Les larges prunelles de Nahal se posèrent sur Bob et la jeune fille protesta avec vivacité :

— Ne parlons pas de moi… C’est vous, messieurs, qui m’avez permis, par votre folle audace, de conserver l’espoir de reconquérir mon trône.

— Vraiment ? fit Bob. Dans ce cas, j’ai sans doute le droit de vous réclamer une faveur. « Messieurs » me semblant si protocolaire, pourquoi ne nous appelleriez-vous pas Bob et Bill ?

— Volontiers, Bob, répliqua la jeune fille en lui dédiant son sourire le plus enjôleur. À condition que vous m’appeliez Nahal.

— Ce n’est pas la même chose, protesta Bob avec un sourire amusé. Le protocole…

— Ne parlons pas de protocole, dit Nahal d’un ton ferme. La coutume de mon pays exige que l’on me donne, quand on me parle, le titre de Sublime Protecteur des Heureux Territoires… Je suis sûre que vous préférerez le nom tout simple de Nahal.

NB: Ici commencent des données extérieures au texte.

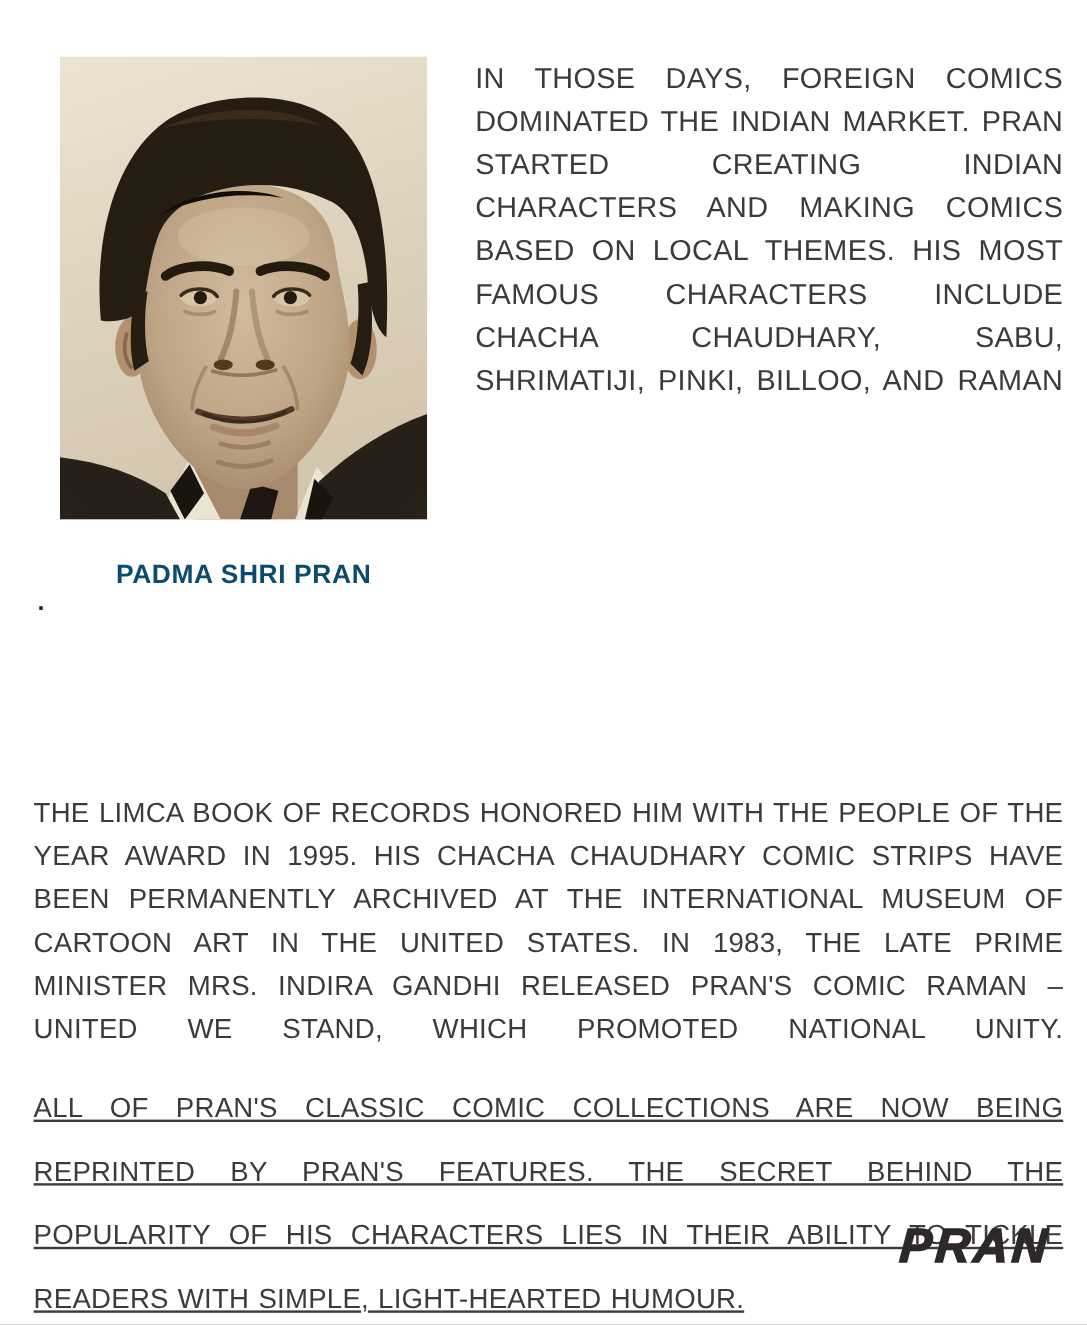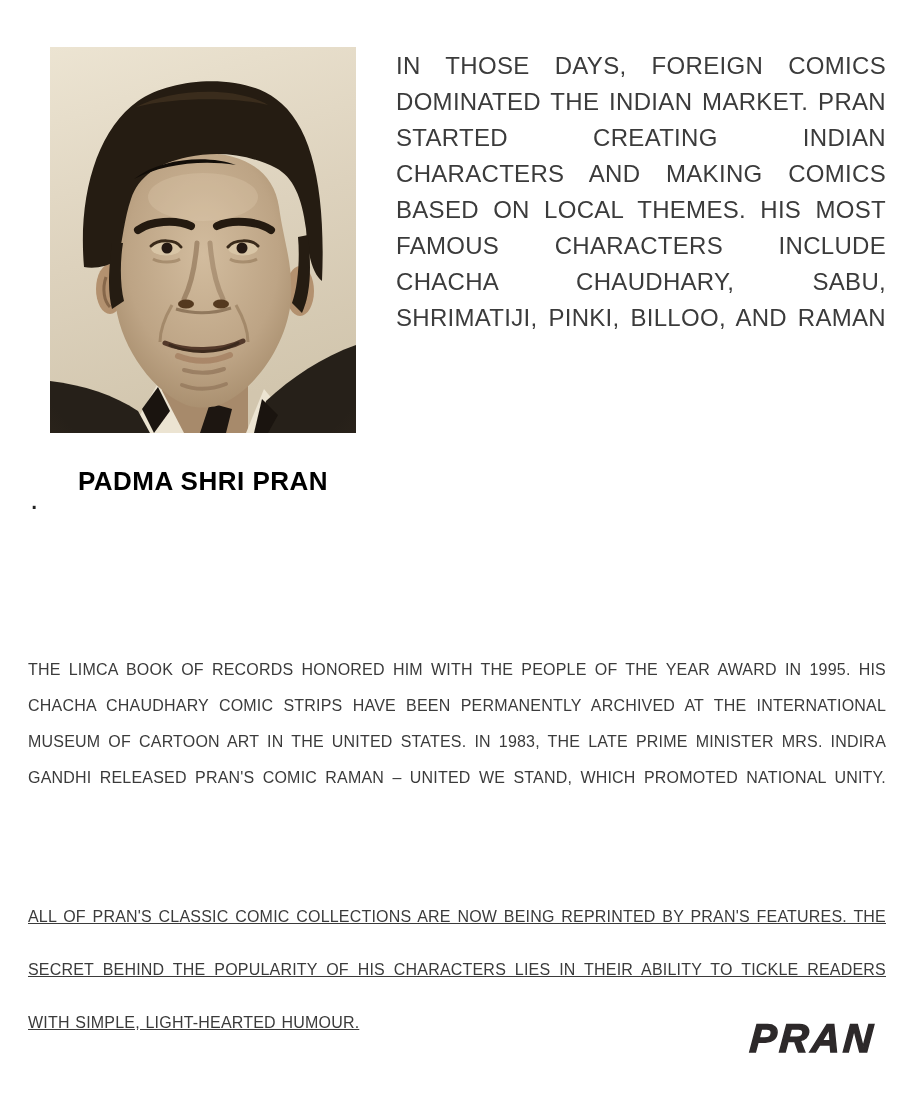"PADMA SHRI PRAN" .caption { color: #000000 -> #0c4a6e; font-size: 26px -> 22px }
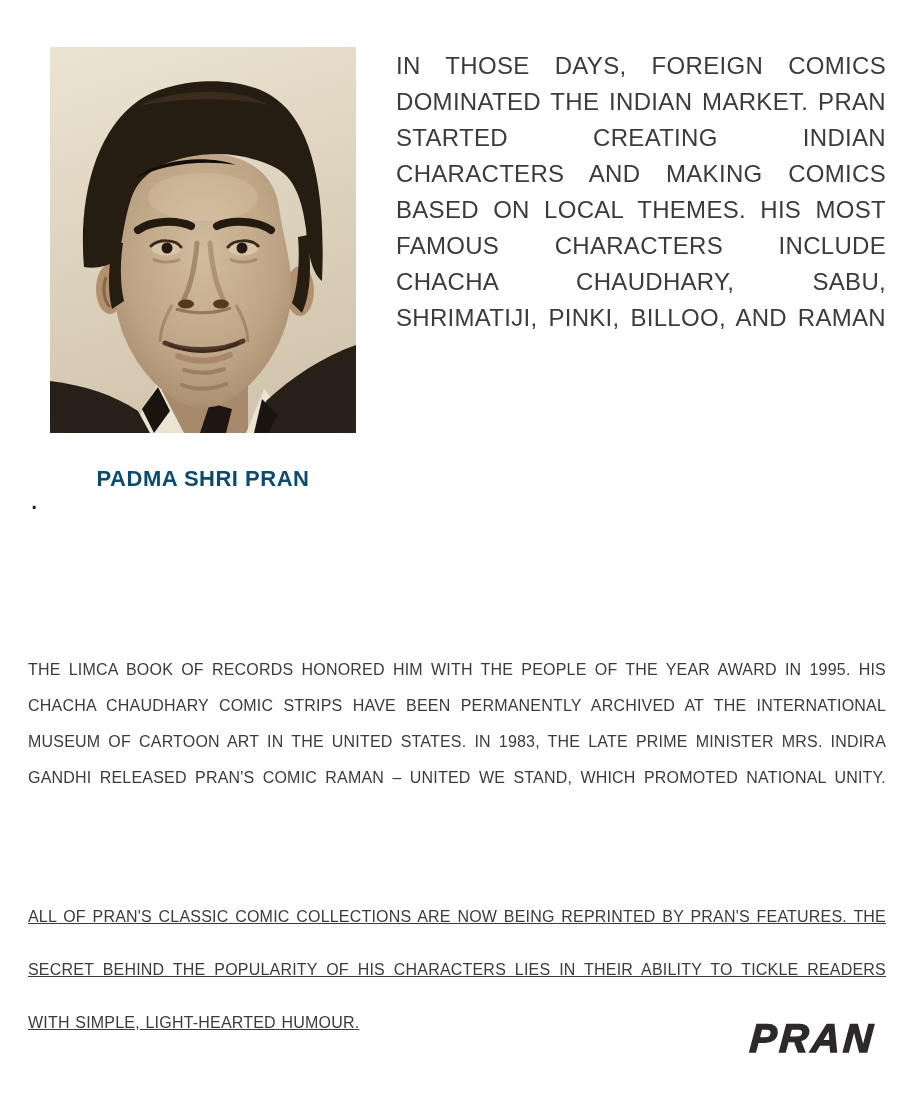"THE LIMCA BOOK OF RECORDS" .full-para { font-size: 16px -> 23px }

— C’est beaucoup trop compliqué, en effet, admit Bob en riant. Nous sommes donc à vos ordres, Nahal… Sommes-nous loin encore de votre capitale ?

— Nous pourrions y être dans une dizaine d’heures, répondit la jeune Indienne. Nous mettrons cependant un peu plus longtemps, car nous allons emprunter des chemins détournés que les soldats du prince Dirak auront de la peine à contrôler.

La chevauchée se poursuivit durant toute la nuit et, après un bref repos, les trois compagnons d’aventure remontèrent à cheval. Soit que l’alarme n’eût pas été donnée, soit que les chemins choisis par Nahal ne fussent pas gardés, ils ne rencontrèrent pas le moindre obstacle et, peu avant le coucher du soleil, le lendemain, ils parvinrent sans encombre en vue de Shangripour.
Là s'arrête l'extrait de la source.